* REQUIREMENT *
Every entry that follows must be written out exactly, apart from its pictures.

* EXERCISE MATERIALS *
[Start of Attachment]
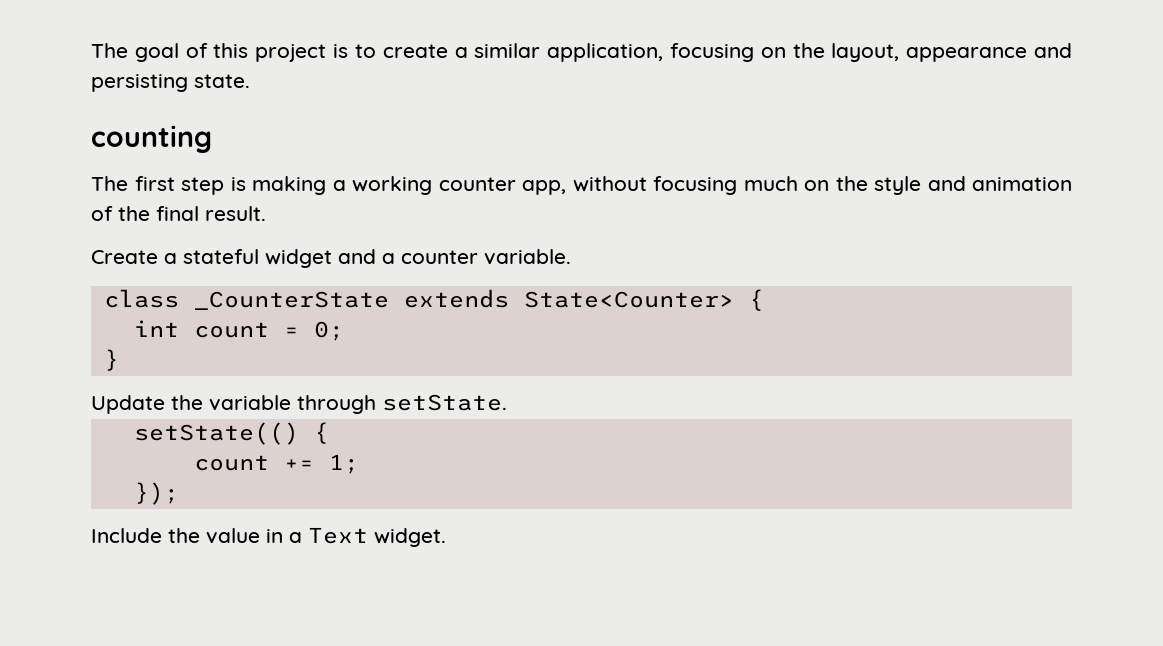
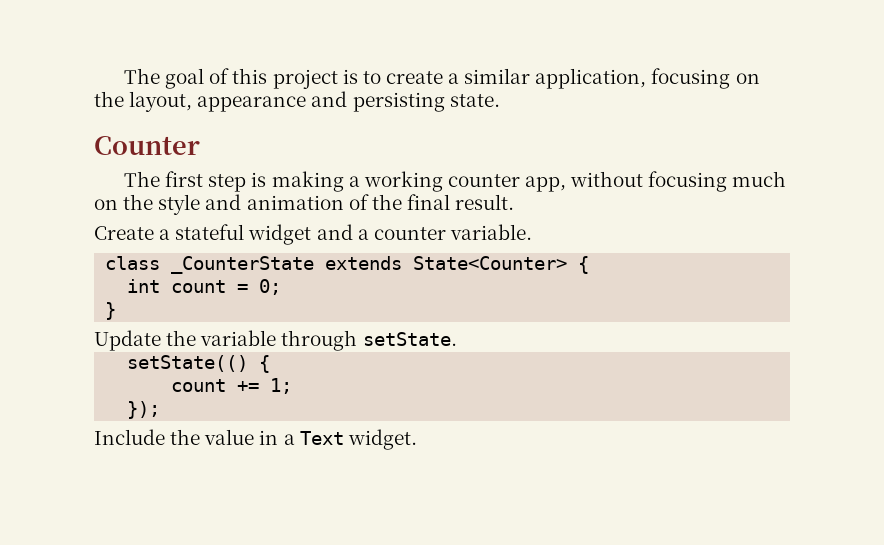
[91,125,212,153] counting -> [94,136,200,155] Counter

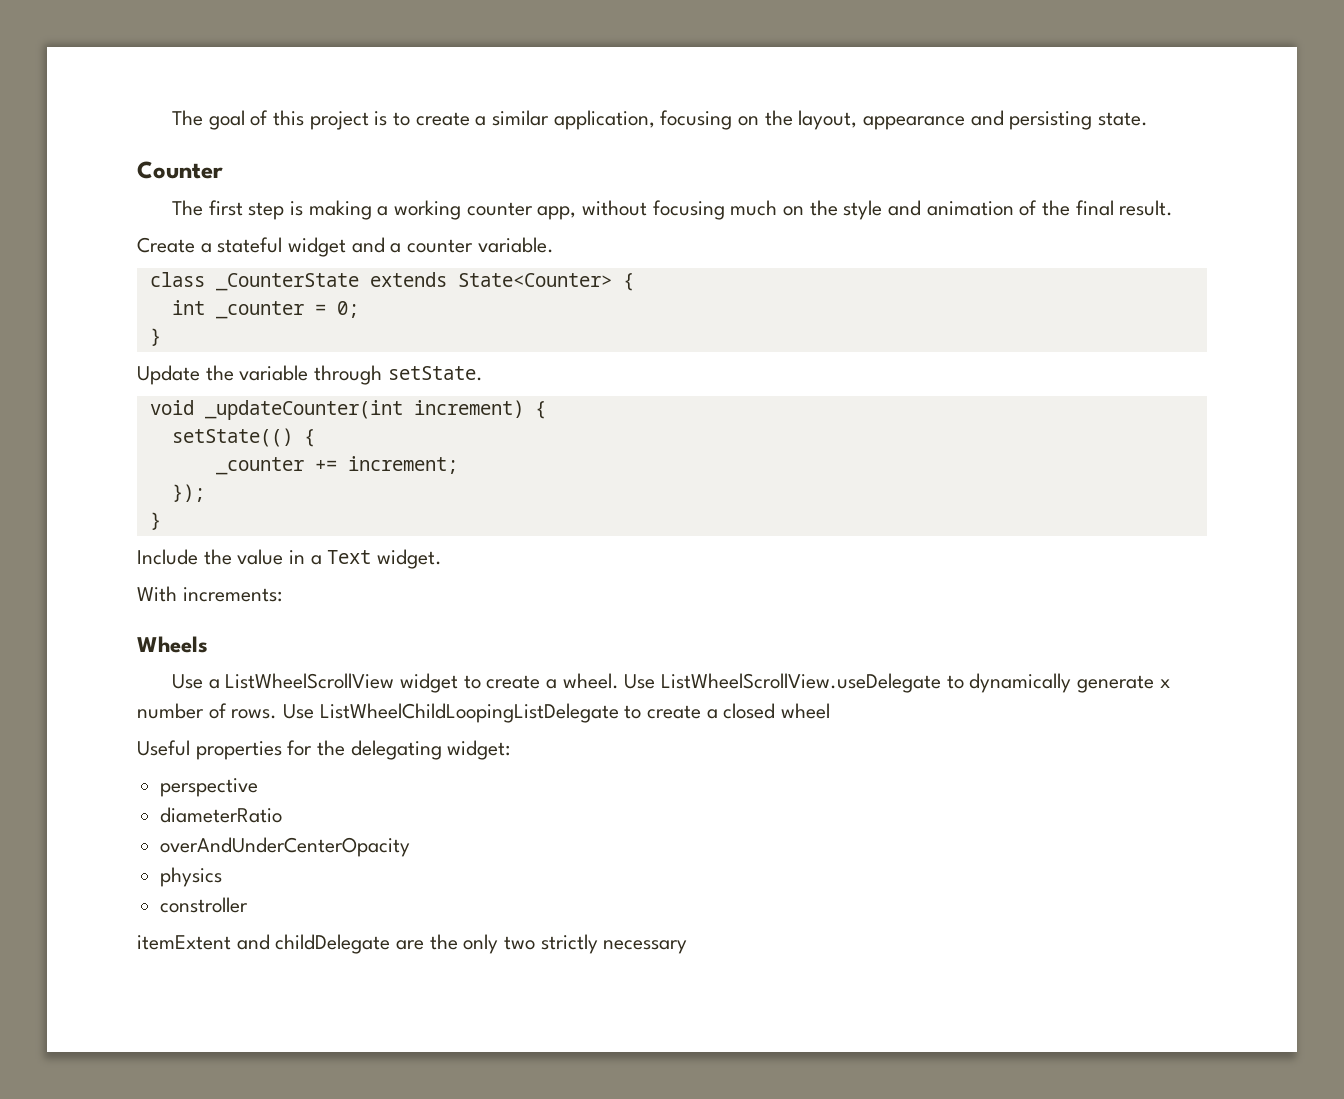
[171,280,227,293] count -> [215,301,304,319] _counter
(457, 339) none -> [149,400,546,420] // void _updateCounter(int increment) {
[171,378,293,394] count += 1; -> [215,456,458,475] _counter += increment;
(161, 410) none -> [149,512,161,530] // }
(417, 439) none -> [137,586,282,602] [137,636,208,653] [171,673,1170,693] [137,703,831,723] [137,740,511,760] [160,778,259,797] [160,807,283,823] [160,837,411,857] [160,867,223,887] [160,897,249,913] [137,934,688,954] // With increments: // Wheels // Use a ListWheelScrollView widget to create a wheel. Use ListWheelScrollView.useDelegate to dynamically generate x number of rows. Use ListWheelChildLoopingListDelegate to create a closed wheel // Useful properties for the delegating widget: // perspective // diameterRatio // overAndUnderCenterOpacity // physics // constroller // itemExtent and childDelegate are the only two strictly necessary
[End of Attachment]
* SOLUTION TO THIS EXERCISE *
[91,125,212,153] counting -> [94,136,200,155] Counter

[171,280,227,293] count -> [215,301,304,319] _counter
(457, 339) none -> [149,400,546,420] // void _updateCounter(int increment) {
[171,378,293,394] count += 1; -> [215,456,458,475] _counter += increment;
(161, 410) none -> [149,512,161,530] // }
(417, 439) none -> [137,586,282,602] [137,636,208,653] [171,673,1170,693] [137,703,831,723] [137,740,511,760] [160,778,259,797] [160,807,283,823] [160,837,411,857] [160,867,223,887] [160,897,249,913] [137,934,688,954] // With increments: // Wheels // Use a ListWheelScrollView widget to create a wheel. Use ListWheelScrollView.useDelegate to dynamically generate x number of rows. Use ListWheelChildLoopingListDelegate to create a closed wheel // Useful properties for the delegating widget: // perspective // diameterRatio // overAndUnderCenterOpacity // physics // constroller // itemExtent and childDelegate are the only two strictly necessary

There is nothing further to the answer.